• _WORK REQUIRED_:
Using the data beneath this instruction, retype only the lines from the one that contains "BODY CARE SOLUTION: 2" down to the one that contains "total: 295.82 -> 297.88", both included, exactly as they appear.

Top of DATA FOR THE TASK

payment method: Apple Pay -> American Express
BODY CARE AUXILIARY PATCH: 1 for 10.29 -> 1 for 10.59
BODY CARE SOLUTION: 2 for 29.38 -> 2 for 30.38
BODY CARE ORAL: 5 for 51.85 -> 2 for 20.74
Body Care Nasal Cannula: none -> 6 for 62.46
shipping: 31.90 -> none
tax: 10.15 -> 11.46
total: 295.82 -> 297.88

Bottom of DATA FOR THE TASK
Top of DATA FOR THE TASK

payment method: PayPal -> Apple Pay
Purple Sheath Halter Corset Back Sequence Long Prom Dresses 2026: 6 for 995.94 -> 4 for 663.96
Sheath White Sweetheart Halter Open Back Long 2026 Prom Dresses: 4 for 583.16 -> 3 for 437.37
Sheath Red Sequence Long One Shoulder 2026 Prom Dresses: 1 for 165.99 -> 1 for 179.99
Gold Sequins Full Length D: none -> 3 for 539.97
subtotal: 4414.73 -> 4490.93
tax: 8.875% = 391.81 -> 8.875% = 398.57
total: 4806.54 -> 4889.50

Bottom of DATA FOR THE TASK

• _YOUR SOLUTION_:
BODY CARE SOLUTION: 2 for 29.38 -> 2 for 30.38
BODY CARE ORAL: 5 for 51.85 -> 2 for 20.74
Body Care Nasal Cannula: none -> 6 for 62.46
shipping: 31.90 -> none
tax: 10.15 -> 11.46
total: 295.82 -> 297.88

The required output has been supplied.